(What to work on):
Using the data below, copy every line that contains the word "title".

[Before-and-after page screenshots]

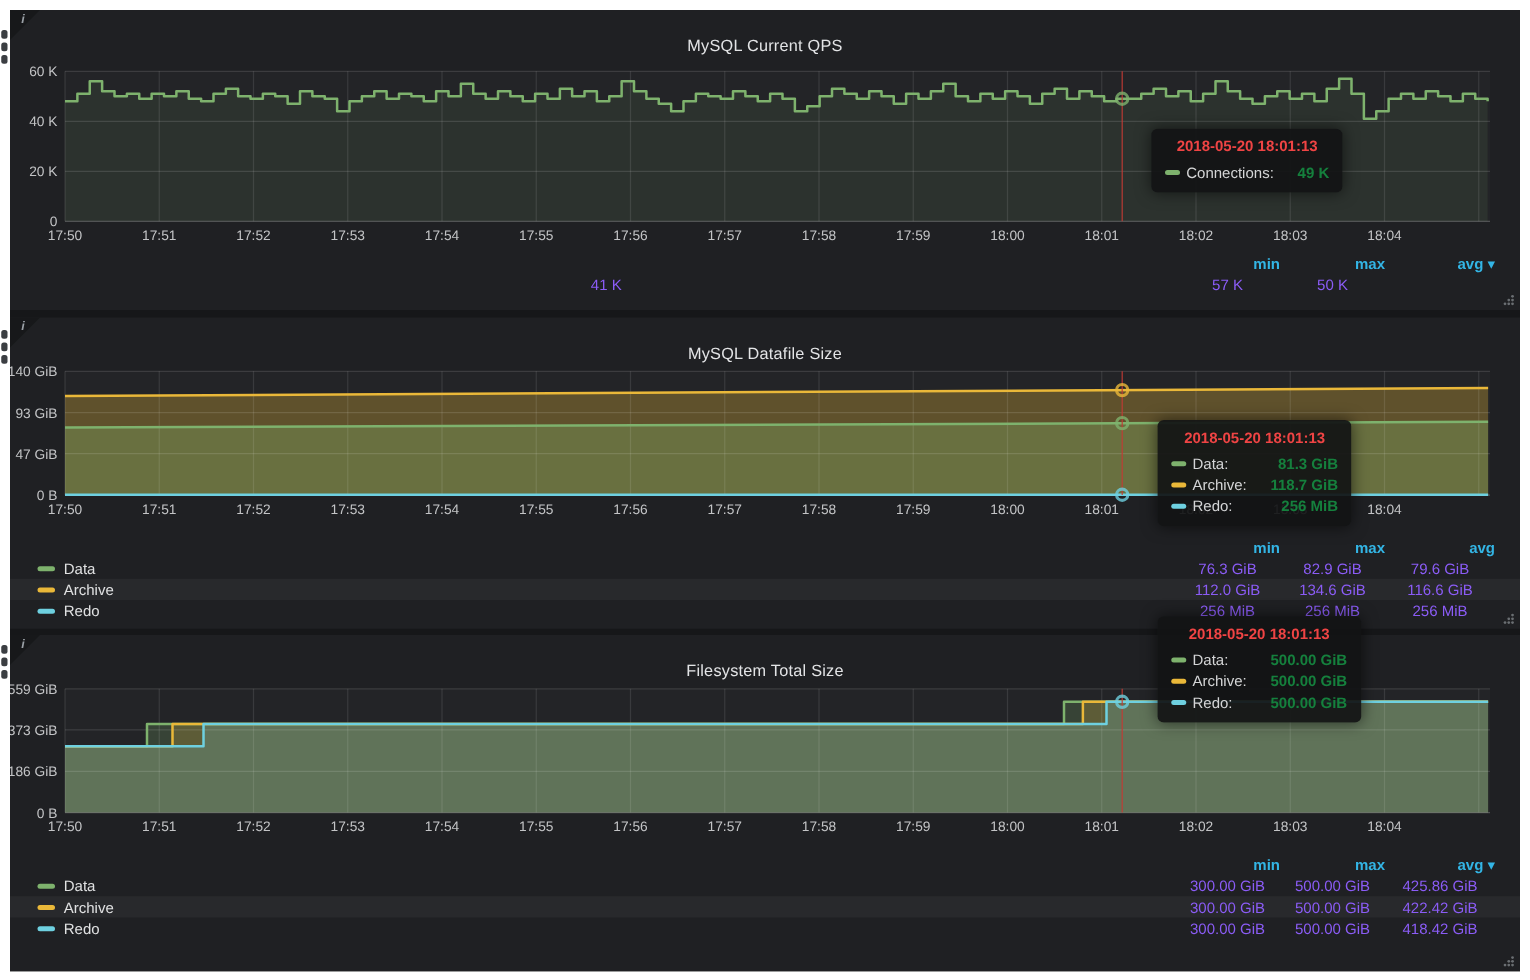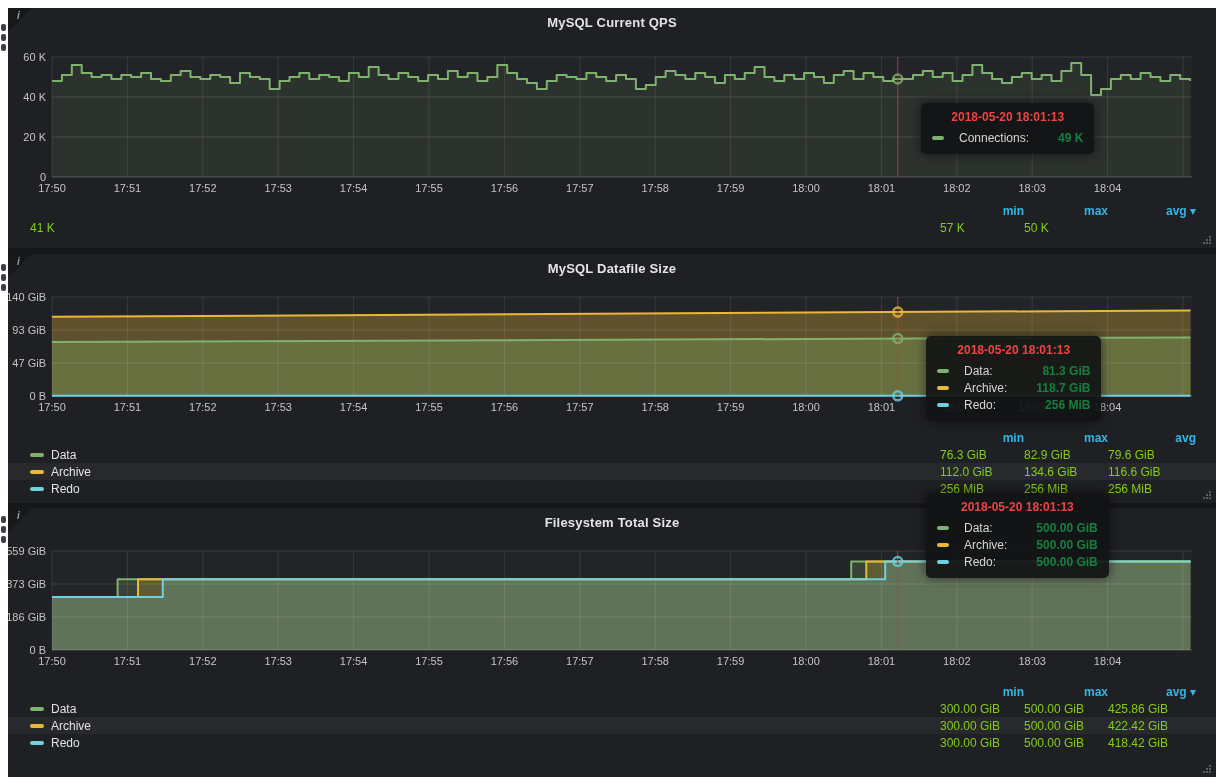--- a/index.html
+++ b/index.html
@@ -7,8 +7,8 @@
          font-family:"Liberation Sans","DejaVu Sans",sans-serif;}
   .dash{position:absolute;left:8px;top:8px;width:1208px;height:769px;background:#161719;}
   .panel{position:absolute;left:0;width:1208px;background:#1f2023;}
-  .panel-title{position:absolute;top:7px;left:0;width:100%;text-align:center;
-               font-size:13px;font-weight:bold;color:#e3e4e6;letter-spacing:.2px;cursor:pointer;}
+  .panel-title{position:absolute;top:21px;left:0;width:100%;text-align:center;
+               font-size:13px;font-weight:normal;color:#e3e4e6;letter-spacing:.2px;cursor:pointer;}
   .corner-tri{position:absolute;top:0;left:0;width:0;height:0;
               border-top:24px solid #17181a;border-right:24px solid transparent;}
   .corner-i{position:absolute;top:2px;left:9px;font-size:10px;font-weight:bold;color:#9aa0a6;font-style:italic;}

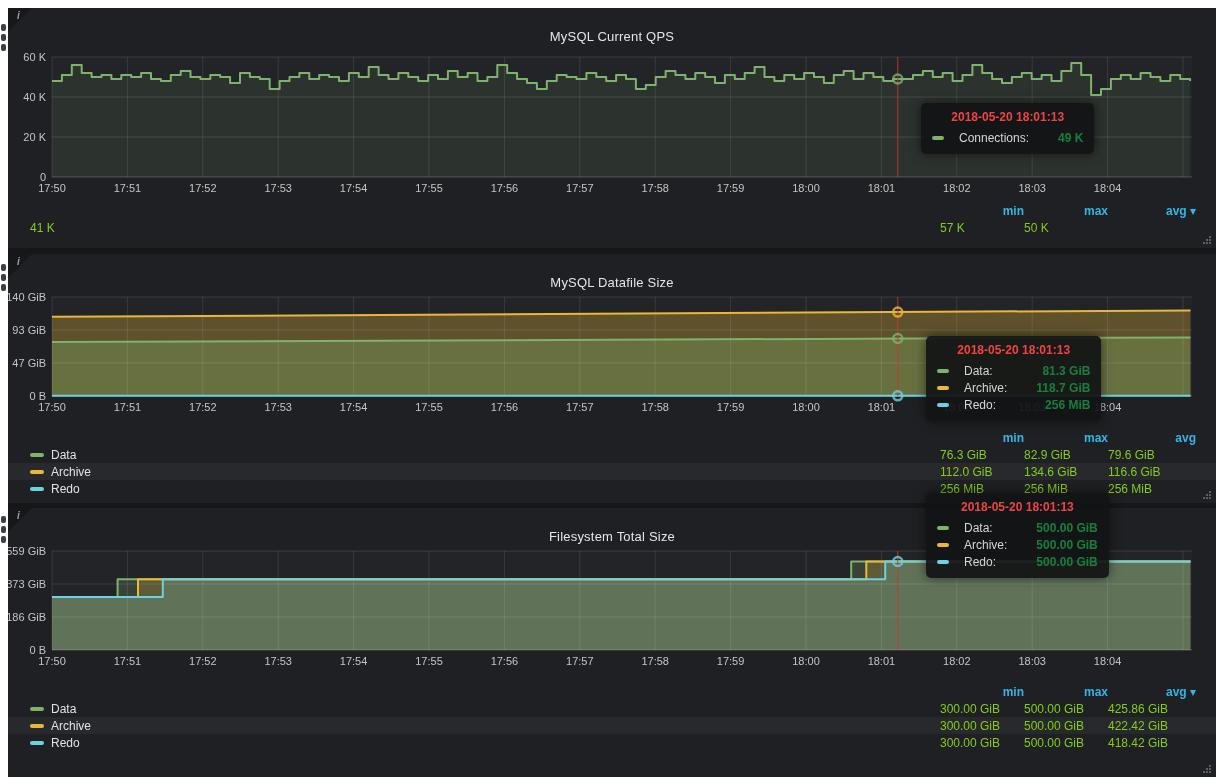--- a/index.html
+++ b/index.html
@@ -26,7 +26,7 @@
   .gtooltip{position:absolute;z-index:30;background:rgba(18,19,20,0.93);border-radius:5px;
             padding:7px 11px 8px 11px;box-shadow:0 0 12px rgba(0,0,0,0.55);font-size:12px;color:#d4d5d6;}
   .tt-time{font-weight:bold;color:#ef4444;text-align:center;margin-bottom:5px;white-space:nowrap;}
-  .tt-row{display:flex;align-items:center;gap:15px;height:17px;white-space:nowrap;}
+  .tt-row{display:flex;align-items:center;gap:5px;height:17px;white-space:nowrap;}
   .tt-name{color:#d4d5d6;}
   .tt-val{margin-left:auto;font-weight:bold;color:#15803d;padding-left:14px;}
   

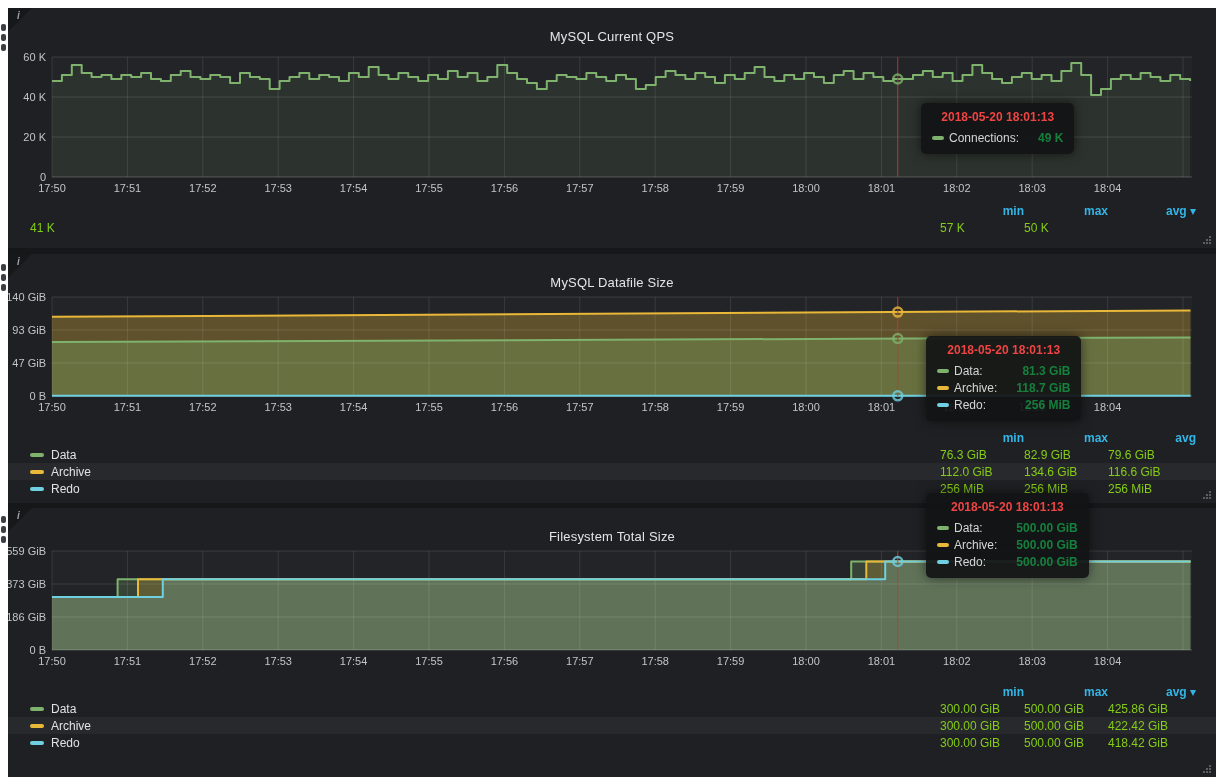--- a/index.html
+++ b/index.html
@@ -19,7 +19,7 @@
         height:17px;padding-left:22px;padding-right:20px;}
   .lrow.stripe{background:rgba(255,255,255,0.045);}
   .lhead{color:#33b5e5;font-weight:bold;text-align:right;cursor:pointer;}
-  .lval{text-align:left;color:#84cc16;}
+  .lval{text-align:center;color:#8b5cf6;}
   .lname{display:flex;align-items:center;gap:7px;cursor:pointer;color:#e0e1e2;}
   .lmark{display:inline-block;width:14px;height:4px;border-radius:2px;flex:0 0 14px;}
---
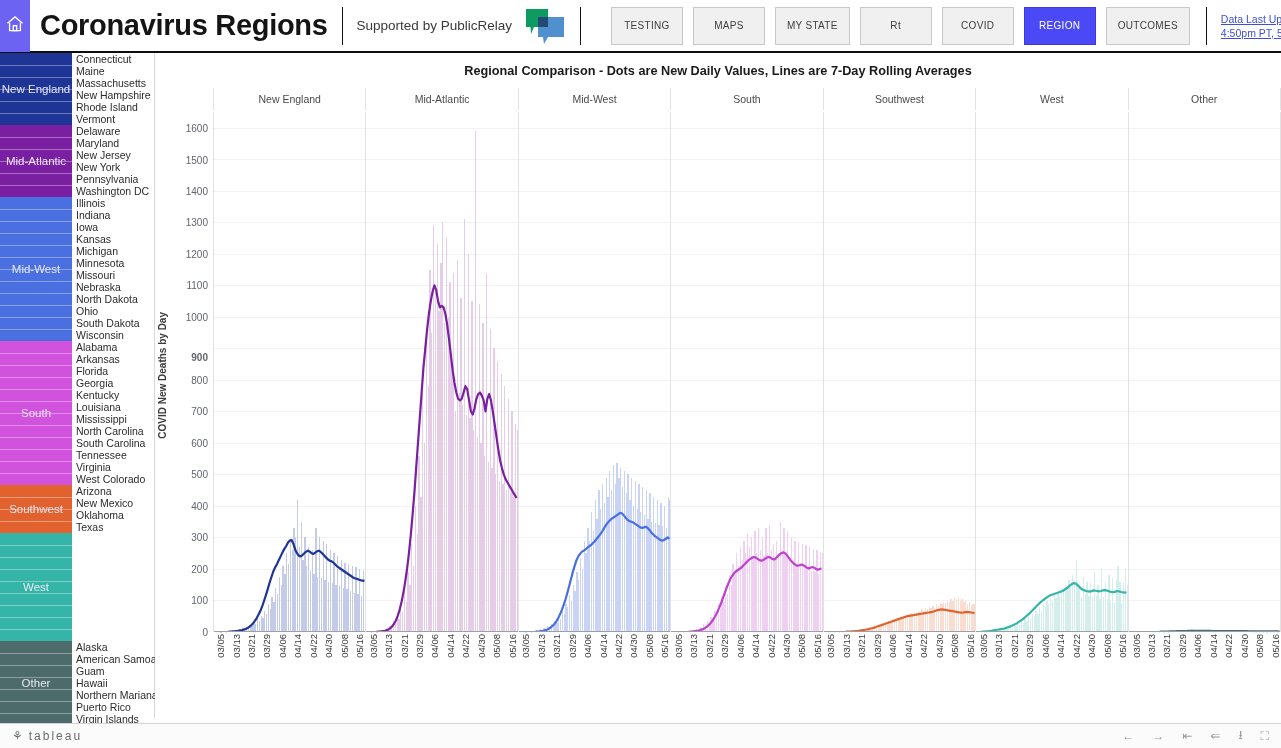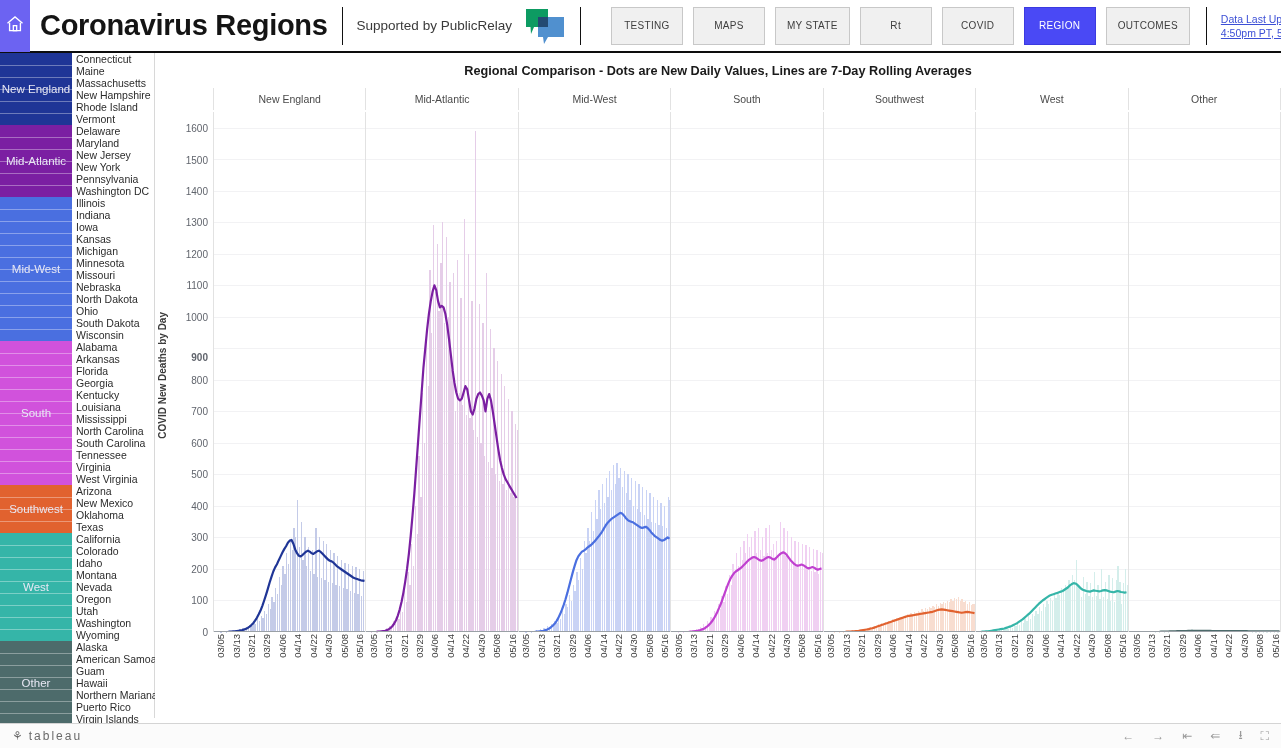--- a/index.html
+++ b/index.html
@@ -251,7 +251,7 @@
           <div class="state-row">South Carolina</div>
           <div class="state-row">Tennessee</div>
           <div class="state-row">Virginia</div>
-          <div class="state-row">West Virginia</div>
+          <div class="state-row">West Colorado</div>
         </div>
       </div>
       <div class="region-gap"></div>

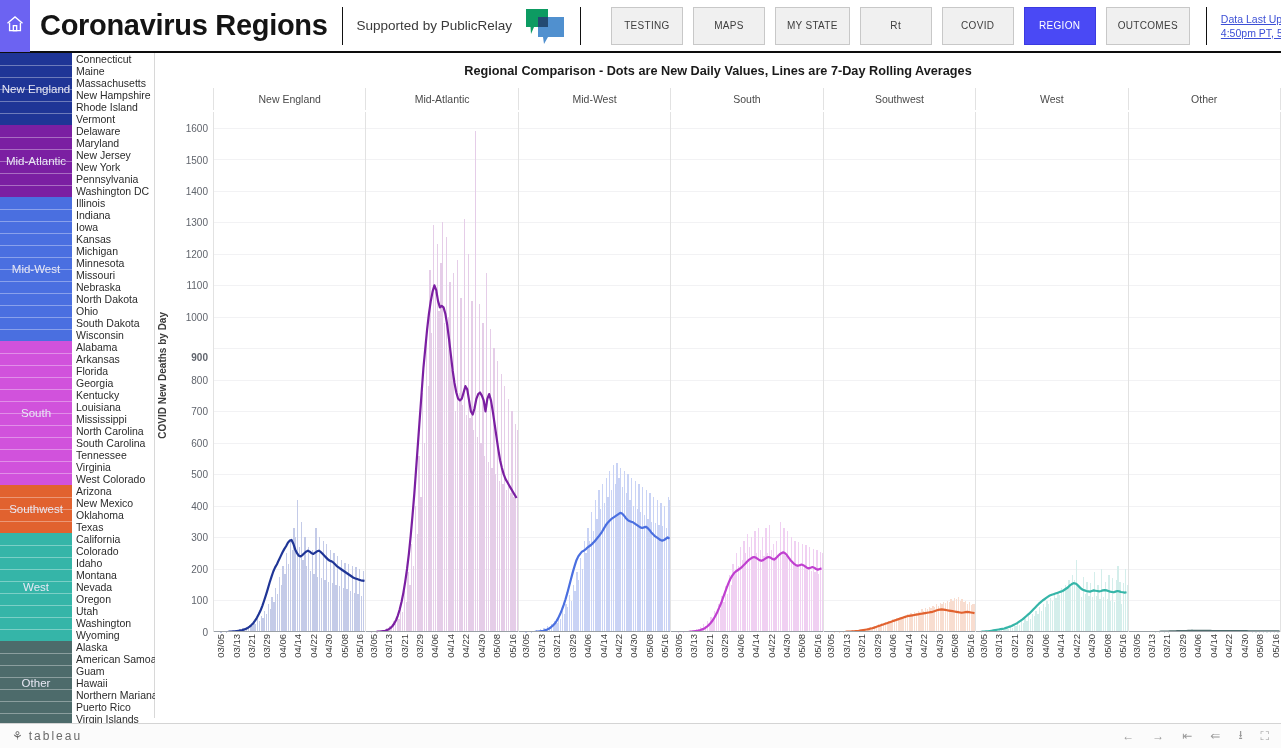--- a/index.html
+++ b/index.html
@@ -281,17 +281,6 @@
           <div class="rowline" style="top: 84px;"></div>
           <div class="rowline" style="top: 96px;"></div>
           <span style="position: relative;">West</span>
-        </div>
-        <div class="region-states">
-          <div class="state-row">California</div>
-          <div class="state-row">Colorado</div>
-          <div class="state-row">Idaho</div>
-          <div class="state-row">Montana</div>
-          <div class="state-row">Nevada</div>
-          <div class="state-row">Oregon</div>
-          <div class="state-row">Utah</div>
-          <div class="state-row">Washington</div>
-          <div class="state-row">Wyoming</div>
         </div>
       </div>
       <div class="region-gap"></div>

(Expected answer):
-  .panel-title{position:absolute;top:7px;left:0;width:100%;text-align:center;
+  .panel-title{position:absolute;top:21px;left:0;width:100%;text-align:center;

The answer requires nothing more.